__What the task requires__.
Copy exactly. Begin with the line that contains "R ONOFF0 - R ONOFF1 | Variation: 689.0%" and stop after the last line of the records.

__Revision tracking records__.
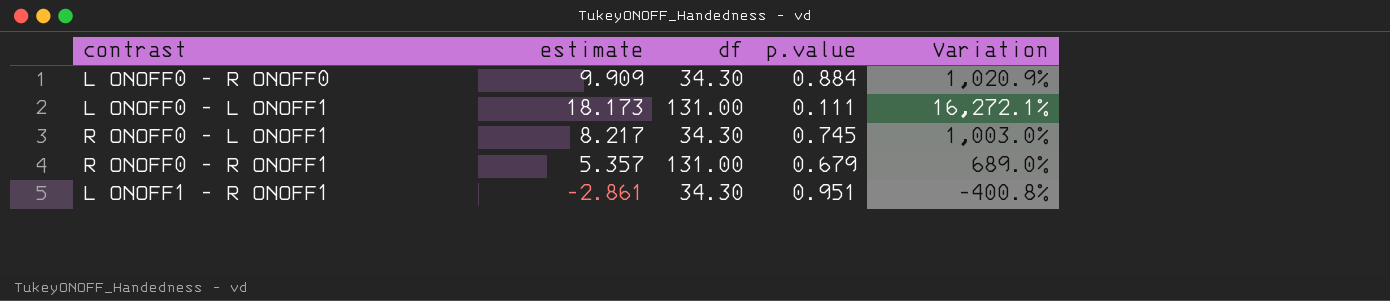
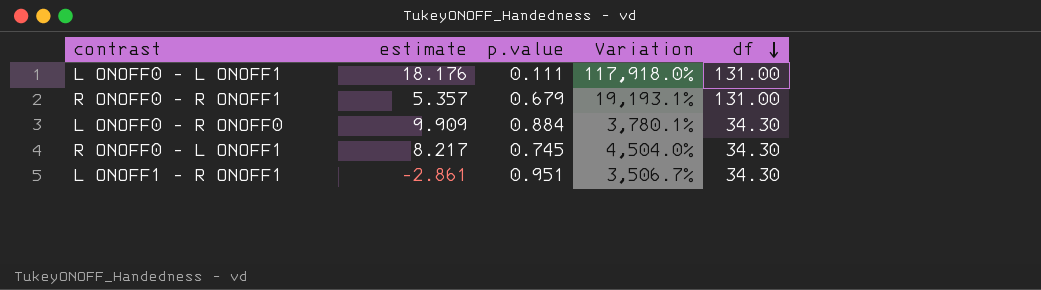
row order: none -> df descending
column Variation | formula: ([estimate] - [p.value]) / [p.value] -> ([df] - [p.value]) / [p.value]
column df | position: 3 -> 5
L ONOFF0 - L ONOFF1 | estimate: 18.173 -> 18.176

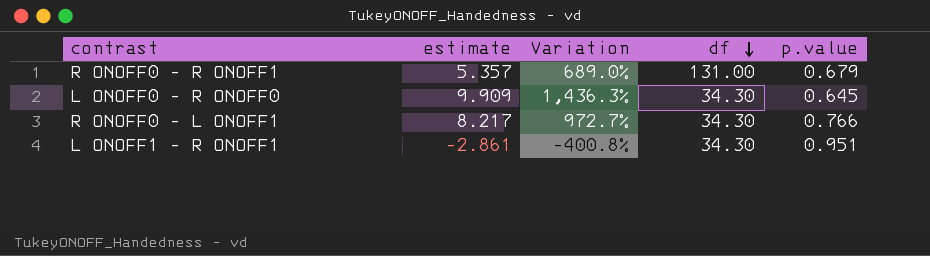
column Variation | formula: ([df] - [p.value]) / [p.value] -> ([estimate] - [p.value]) / [p.value]
column p.value | position: 3 -> 5
row L ONOFF0 - L ONOFF1: 18.176 | 0.111 | 117,918.0% | 131.00 -> none
L ONOFF0 - R ONOFF0 | p.value: 0.884 -> 0.645
R ONOFF0 - L ONOFF1 | p.value: 0.745 -> 0.766

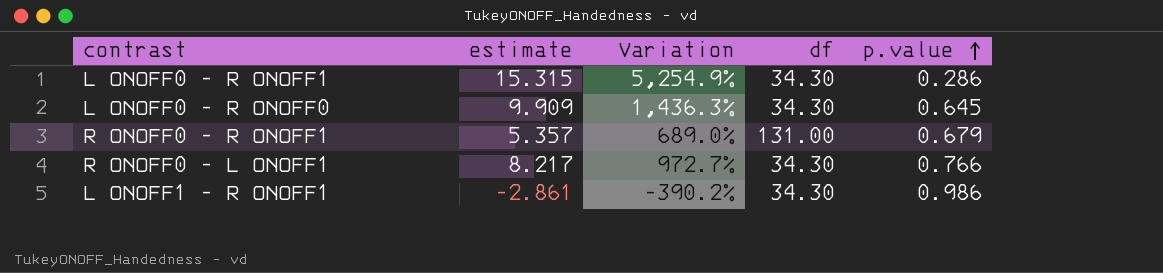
row order: df descending -> p.value ascending
row L ONOFF0 - R ONOFF1: none -> 15.315 | 5,254.9% | 34.30 | 0.286
L ONOFF1 - R ONOFF1 | Variation: -400.8% -> -390.2%
L ONOFF1 - R ONOFF1 | p.value: 0.951 -> 0.986

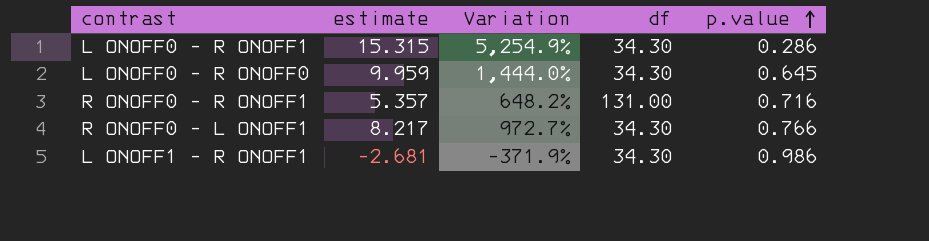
L ONOFF0 - R ONOFF0 | estimate: 9.909 -> 9.959
L ONOFF0 - R ONOFF0 | Variation: 1,436.3% -> 1,444.0%
R ONOFF0 - R ONOFF1 | Variation: 689.0% -> 648.2%
R ONOFF0 - R ONOFF1 | p.value: 0.679 -> 0.716
L ONOFF1 - R ONOFF1 | estimate: -2.861 -> -2.681
L ONOFF1 - R ONOFF1 | Variation: -390.2% -> -371.9%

__Result for this exercise__.
R ONOFF0 - R ONOFF1 | Variation: 689.0% -> 648.2%
R ONOFF0 - R ONOFF1 | p.value: 0.679 -> 0.716
L ONOFF1 - R ONOFF1 | estimate: -2.861 -> -2.681
L ONOFF1 - R ONOFF1 | Variation: -390.2% -> -371.9%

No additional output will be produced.